Dataset content -
--

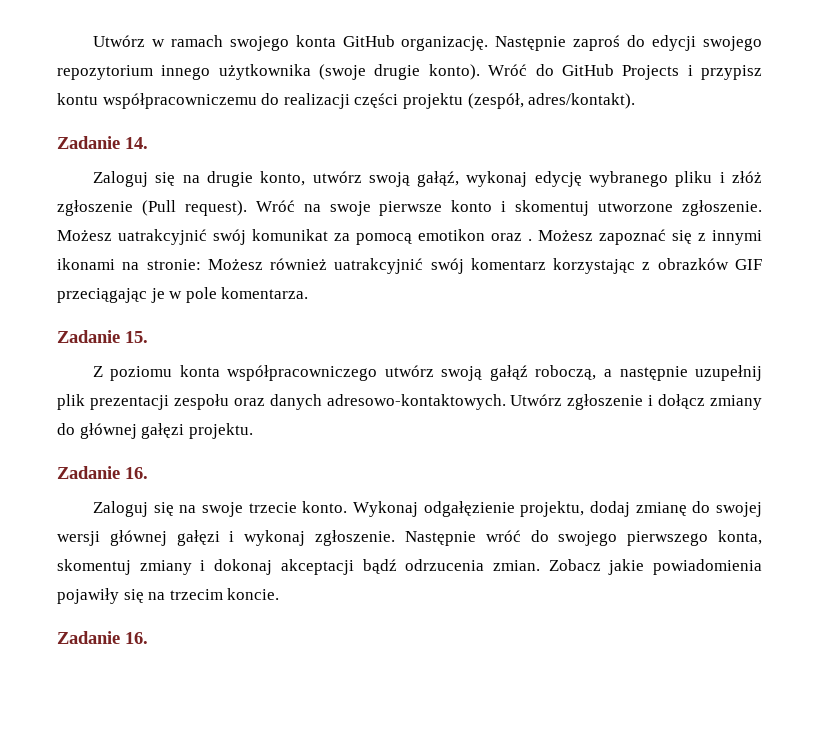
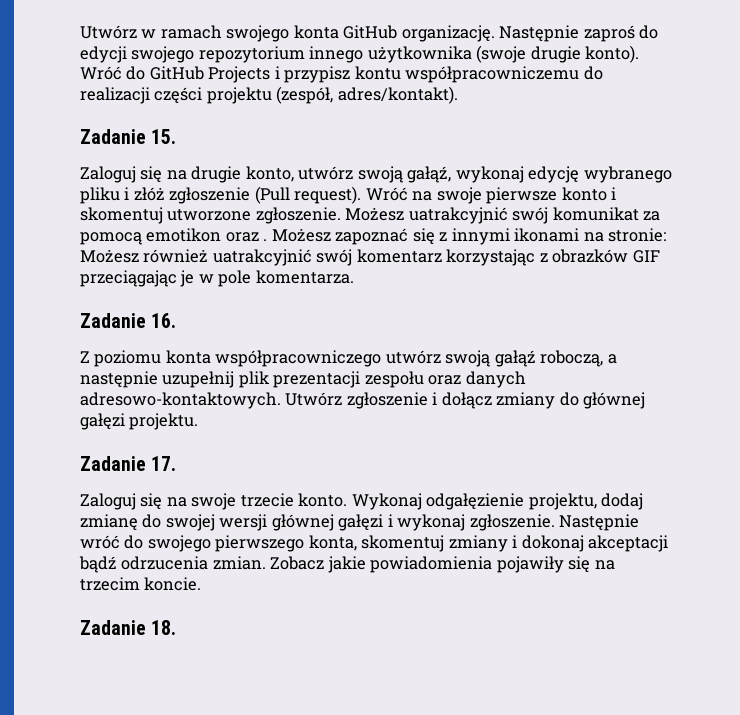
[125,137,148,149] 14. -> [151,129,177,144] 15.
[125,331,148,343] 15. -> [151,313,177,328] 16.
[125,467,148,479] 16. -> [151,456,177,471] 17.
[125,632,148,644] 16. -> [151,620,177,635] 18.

--

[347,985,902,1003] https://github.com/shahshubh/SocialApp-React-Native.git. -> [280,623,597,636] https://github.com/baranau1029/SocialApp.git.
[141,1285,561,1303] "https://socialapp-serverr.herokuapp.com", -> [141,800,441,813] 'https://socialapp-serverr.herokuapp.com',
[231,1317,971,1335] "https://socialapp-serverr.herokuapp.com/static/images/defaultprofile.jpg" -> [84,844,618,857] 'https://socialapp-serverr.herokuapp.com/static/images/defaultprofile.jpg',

--

Work item -
The answer must be a single number: the count of lines in the entries that include "herokuapp".

Solution for this task -
2